▶ TASK INPUTS
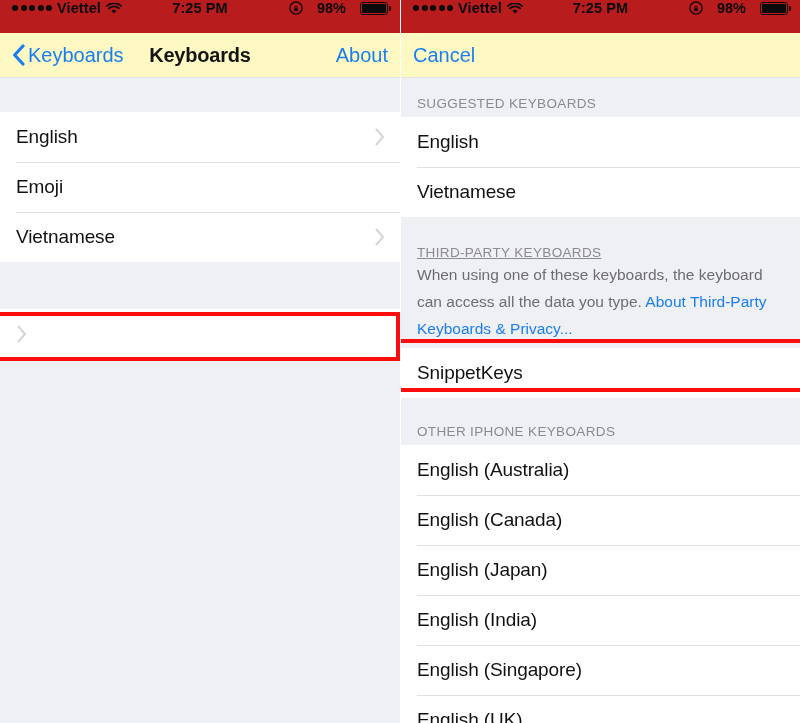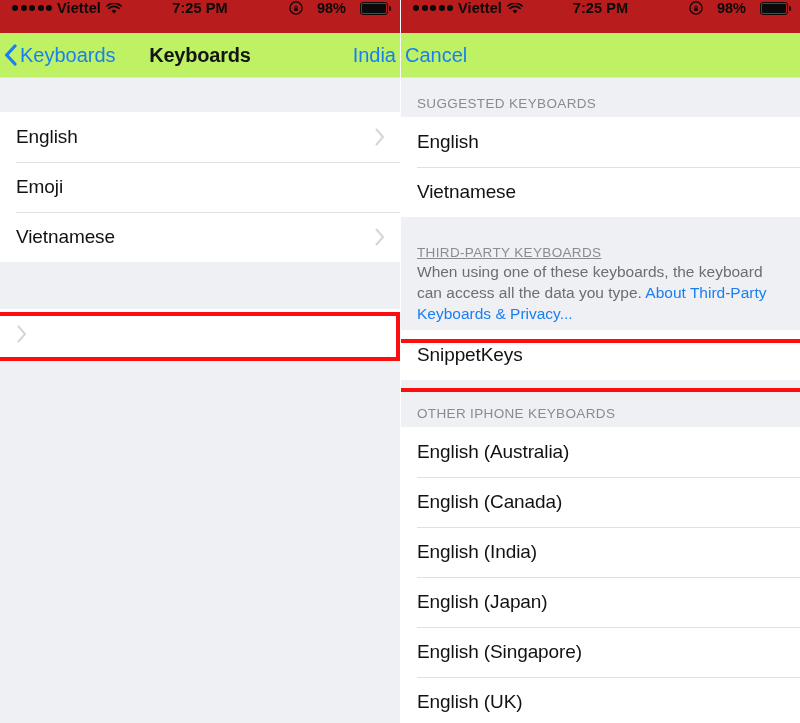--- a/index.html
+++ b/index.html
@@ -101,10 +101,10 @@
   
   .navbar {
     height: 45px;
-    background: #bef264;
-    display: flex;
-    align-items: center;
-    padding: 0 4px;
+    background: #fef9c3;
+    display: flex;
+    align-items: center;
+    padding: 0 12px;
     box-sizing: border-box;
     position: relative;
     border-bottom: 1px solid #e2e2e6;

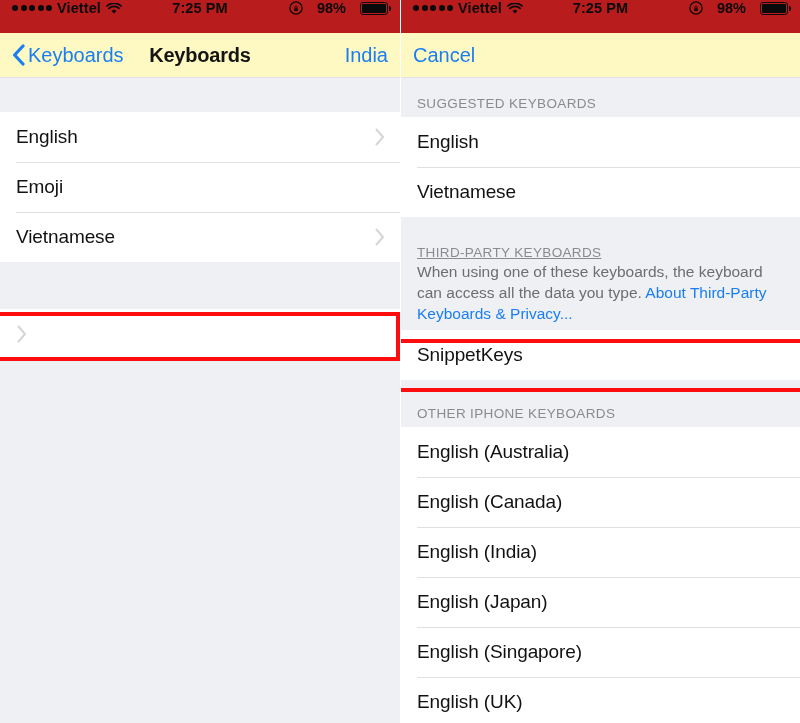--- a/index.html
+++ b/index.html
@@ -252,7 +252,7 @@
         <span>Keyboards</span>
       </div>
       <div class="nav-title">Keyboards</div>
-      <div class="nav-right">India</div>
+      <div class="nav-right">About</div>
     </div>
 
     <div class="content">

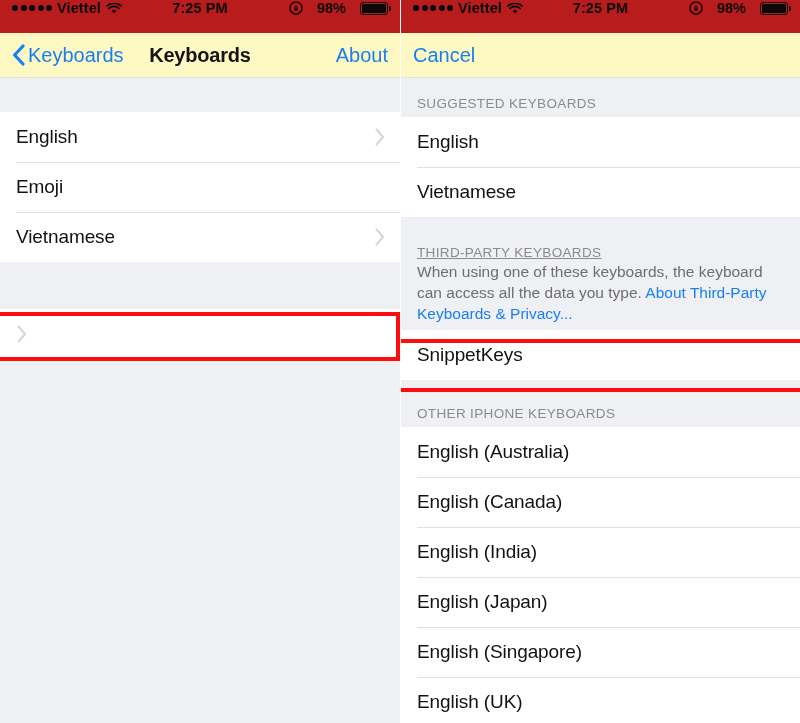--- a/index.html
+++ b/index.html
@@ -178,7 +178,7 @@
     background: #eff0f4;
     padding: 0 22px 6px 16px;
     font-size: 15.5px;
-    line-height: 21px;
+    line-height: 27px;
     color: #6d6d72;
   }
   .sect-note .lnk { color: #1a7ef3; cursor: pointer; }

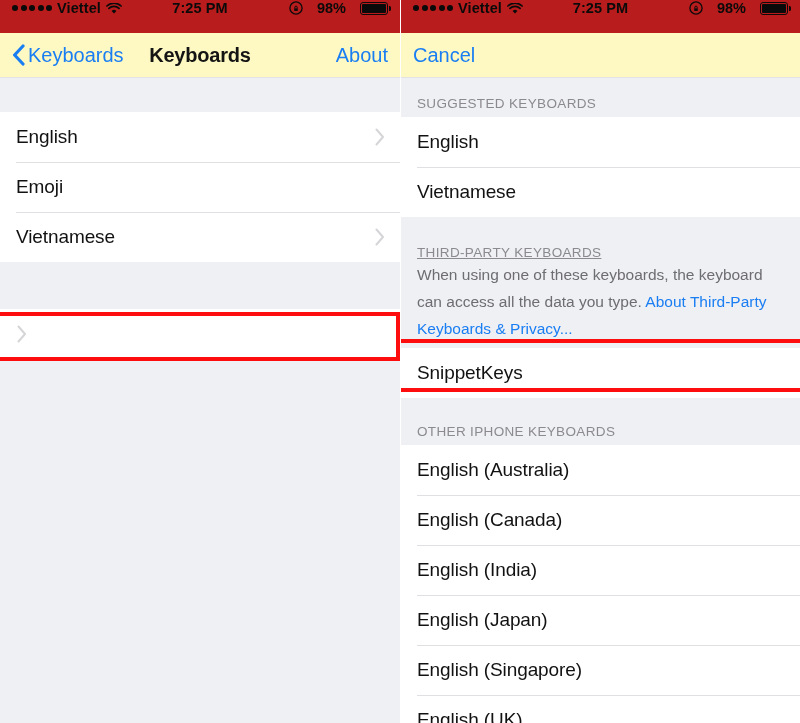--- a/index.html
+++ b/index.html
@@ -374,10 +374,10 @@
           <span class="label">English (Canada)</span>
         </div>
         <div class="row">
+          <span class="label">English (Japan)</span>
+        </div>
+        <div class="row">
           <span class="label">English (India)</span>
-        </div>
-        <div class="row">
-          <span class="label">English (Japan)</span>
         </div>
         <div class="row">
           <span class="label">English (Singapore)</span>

▶ WORK TASK
Leave the pictures out and restate exactly the lines from the one that has "position: relative;" through the final line of the entries above, both ends included.

▶ WRITTEN SOLUTION
     position: relative;
     border-bottom: 1px solid #e2e2e6;

--- a/index.html
+++ b/index.html
@@ -252,7 +252,7 @@
         <span>Keyboards</span>
       </div>
       <div class="nav-title">Keyboards</div>
-      <div class="nav-right">India</div>
+      <div class="nav-right">About</div>
     </div>
 
     <div class="content">

--- a/index.html
+++ b/index.html
@@ -178,7 +178,7 @@
     background: #eff0f4;
     padding: 0 22px 6px 16px;
     font-size: 15.5px;
-    line-height: 21px;
+    line-height: 27px;
     color: #6d6d72;
   }
   .sect-note .lnk { color: #1a7ef3; cursor: pointer; }

--- a/index.html
+++ b/index.html
@@ -374,10 +374,10 @@
           <span class="label">English (Canada)</span>
         </div>
         <div class="row">
+          <span class="label">English (Japan)</span>
+        </div>
+        <div class="row">
           <span class="label">English (India)</span>
-        </div>
-        <div class="row">
-          <span class="label">English (Japan)</span>
         </div>
         <div class="row">
           <span class="label">English (Singapore)</span>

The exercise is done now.